El alcalde de Málaga, Francisco de la Torre, ha anunciado oficialmente la renuncia de la ciudad a ser sede del Mundial de Fútbol 2030, tras una reunión con representantes del Málaga CF, las peñas y la grada de animación. La decisión se toma a solo cinco años del evento y marca un giro en la planificación del campeonato en España.
“Elegimos el Club, elegimos la afición”
De la Torre ha justificado la renuncia con un mensaje claro: “Si al final hay que elegir entre el Mundial y el Club, nosotros elegimos el Club, la afición”. El regidor ha insistido en que el calendario era demasiado ajustado y los riesgos logísticos elevados: “No queríamos correr riesgos que afectaran ni al Club ni al cumplimiento de plazos”.
Infraestructura insuficiente y plazos límite
El proyecto mundialista implicaba una reforma integral de La Rosaleda, para ampliar su aforo hasta los 45.000 espectadores antes de finales de 2028, así como la adecuación del Estadio de Atletismo como sede provisional del Málaga CF, con un mínimo de 25.000 asientos.
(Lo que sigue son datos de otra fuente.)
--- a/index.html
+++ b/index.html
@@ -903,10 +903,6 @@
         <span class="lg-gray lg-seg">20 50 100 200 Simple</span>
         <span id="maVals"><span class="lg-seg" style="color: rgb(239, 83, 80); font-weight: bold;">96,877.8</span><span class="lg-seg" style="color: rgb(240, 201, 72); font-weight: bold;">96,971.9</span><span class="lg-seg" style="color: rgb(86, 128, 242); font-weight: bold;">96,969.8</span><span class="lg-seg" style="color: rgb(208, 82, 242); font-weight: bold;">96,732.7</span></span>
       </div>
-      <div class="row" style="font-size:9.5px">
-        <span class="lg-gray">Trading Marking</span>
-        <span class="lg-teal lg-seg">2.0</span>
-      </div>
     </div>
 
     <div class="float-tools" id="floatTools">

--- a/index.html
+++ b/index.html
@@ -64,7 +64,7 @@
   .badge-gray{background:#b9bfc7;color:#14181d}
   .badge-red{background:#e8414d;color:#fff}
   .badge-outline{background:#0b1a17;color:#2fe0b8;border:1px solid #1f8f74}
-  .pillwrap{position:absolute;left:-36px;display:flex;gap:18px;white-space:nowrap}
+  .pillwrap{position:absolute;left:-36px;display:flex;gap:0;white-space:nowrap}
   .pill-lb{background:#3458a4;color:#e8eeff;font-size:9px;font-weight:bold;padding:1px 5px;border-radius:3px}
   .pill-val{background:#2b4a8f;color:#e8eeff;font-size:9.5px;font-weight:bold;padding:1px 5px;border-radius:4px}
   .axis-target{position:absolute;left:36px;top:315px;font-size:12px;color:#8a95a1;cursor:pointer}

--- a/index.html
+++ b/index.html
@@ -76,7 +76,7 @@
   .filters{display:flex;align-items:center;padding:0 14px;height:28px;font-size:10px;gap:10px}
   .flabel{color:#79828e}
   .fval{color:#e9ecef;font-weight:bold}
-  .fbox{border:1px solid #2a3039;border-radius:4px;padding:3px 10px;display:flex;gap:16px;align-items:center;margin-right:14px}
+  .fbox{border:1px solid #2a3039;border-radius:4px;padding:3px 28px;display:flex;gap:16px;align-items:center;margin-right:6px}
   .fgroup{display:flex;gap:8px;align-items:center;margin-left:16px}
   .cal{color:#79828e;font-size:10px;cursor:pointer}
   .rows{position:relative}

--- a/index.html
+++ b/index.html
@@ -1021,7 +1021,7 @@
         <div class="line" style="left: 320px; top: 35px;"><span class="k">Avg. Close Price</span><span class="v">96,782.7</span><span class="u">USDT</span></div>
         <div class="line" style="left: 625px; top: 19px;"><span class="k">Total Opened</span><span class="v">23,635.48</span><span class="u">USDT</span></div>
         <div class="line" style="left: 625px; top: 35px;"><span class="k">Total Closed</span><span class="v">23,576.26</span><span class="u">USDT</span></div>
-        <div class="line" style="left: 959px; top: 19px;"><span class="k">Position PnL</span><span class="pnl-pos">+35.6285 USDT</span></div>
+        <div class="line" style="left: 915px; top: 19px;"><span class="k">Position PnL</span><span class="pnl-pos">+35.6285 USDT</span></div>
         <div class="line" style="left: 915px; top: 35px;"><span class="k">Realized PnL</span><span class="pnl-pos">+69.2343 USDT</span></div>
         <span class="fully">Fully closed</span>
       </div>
Sin embargo, no había garantías de que ambas obras pudieran ejecutarse a tiempo.
Málaga había sido designada en 2024 como una de las 12 sedes españolas del Mundial, aunque su candidatura era la más comprometida desde el punto de vista técnico y económico. Se estimaban inversiones superiores a los 230 millones de euros, con la propiedad del estadio dividida entre el Ayuntamiento, la Junta de Andalucía y la Diputación.
Valencia, candidata de relevo
La renuncia de Málaga abre la puerta a Valencia, cuya candidatura como sede alternativa ya ha sido conversada entre De la Torre y representantes de la Real Federación Española de Fútbol (RFEF). “España tiene alternativas magníficas”, ha asegurado el alcalde, quien ha reiterado que esta decisión “no supone ningún perjuicio a la marca España ni a la marca Málaga”.
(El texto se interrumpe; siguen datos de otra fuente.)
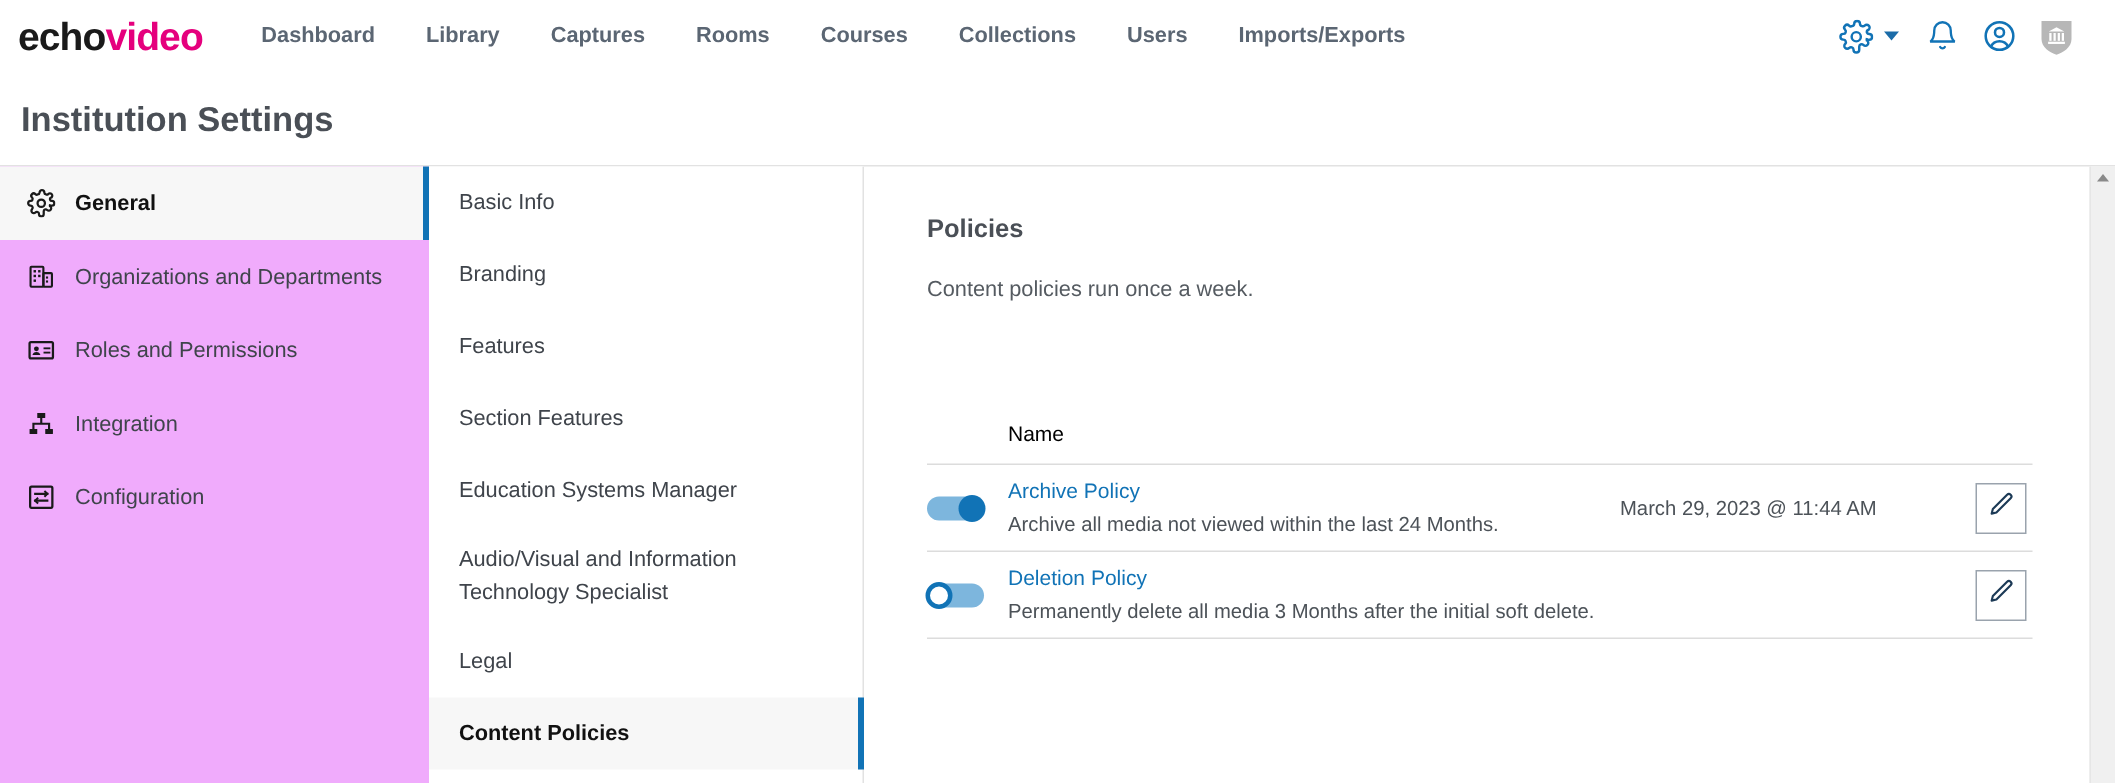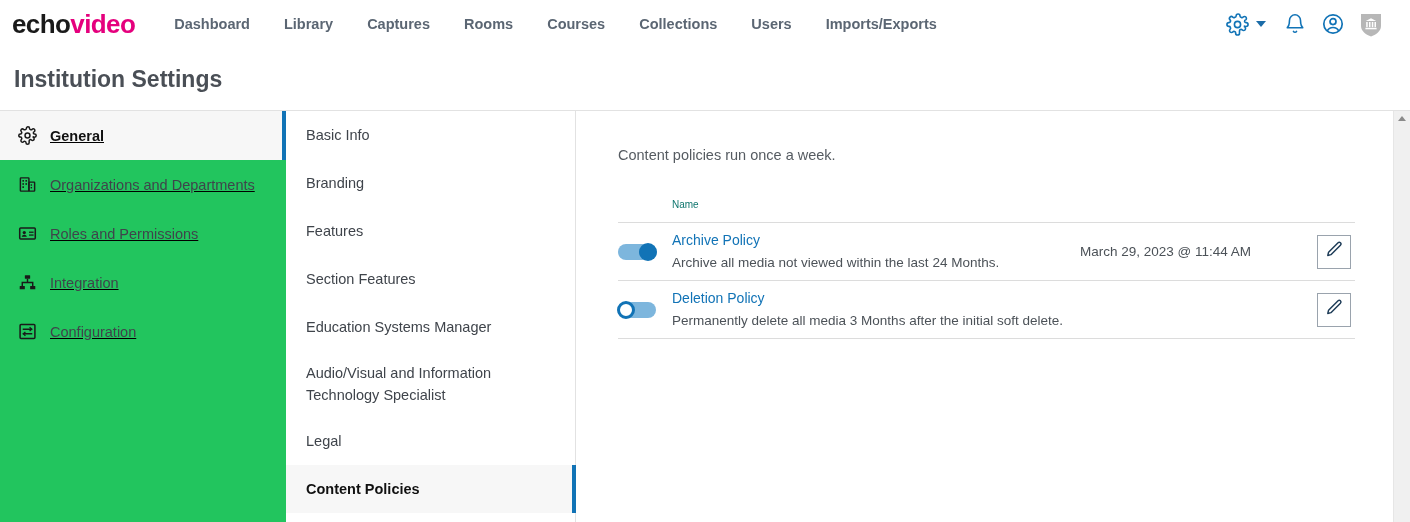--- a/index.html
+++ b/index.html
@@ -95,10 +95,9 @@
   .sidebar {
     width: 286px;
     flex: 0 0 286px;
-    background: #22c55e;
+    background: #f0abfc;
     padding-top: 0;
     position: relative;
-    text-decoration: underline;
   }
   .side-item {
     height: 49px;

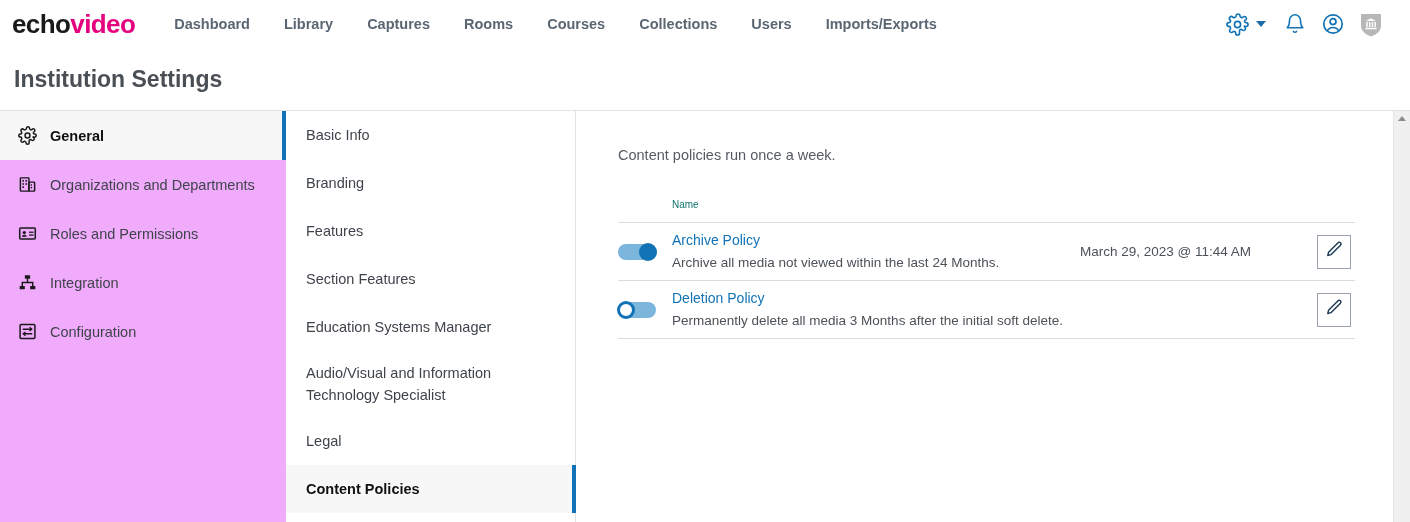--- a/index.html
+++ b/index.html
@@ -417,6 +417,7 @@
   </div>
 
   <div class="content">
+    <h2 class="content-h2">Policies</h2>
     <div class="content-sub">Content policies run once a week.</div>
 
     <div class="ptable">

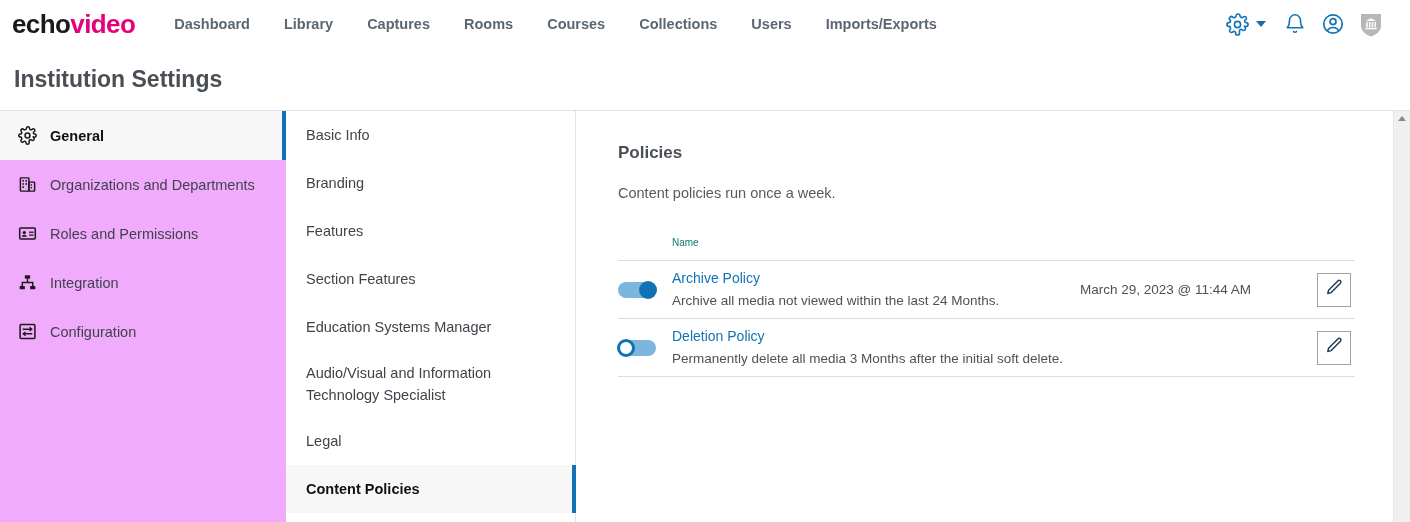--- a/index.html
+++ b/index.html
@@ -193,8 +193,9 @@
   .col-act    { width: 215px; flex: 0 0 215px; }
   .col-edit   { width: 60px; flex: 0 0 60px; }
   .th {
-    font-size: 10px;
-    color: #0f766e;
+    font-size: 14px;
+    color: #000000;
+    margin-top: 44px;
   }
   .prow {
     display: flex;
Reacciones políticas y pleno extraordinario
La decisión ha provocado fuertes críticas en el ámbito político local. PSOE, Con Málaga y Vox han calificado la renuncia como un “enorme fracaso”, “fiasco” y “fraude político”, respectivamente. El Ayuntamiento celebrará un pleno extraordinario el 24 de julio para debatir el asunto y las consecuencias institucionales de esta renuncia.
Una ciudad sin estadio, ni club competitivo
“Somos una ciudad de Mundial, pero no tenemos ni estadio a la altura, ni tampoco el club que quisiéramos tener”, reconoció el alcalde, reflejando la difícil realidad deportiva y estructural que ha pesado en la decisión.
Con esta retirada, Málaga da un paso atrás en el escenario internacional, priorizando su compromiso con el Málaga CF y su afición, y dejando a Valencia como una seria aspirante a entrar en la lista definitiva de sedes para el Mundial 2030.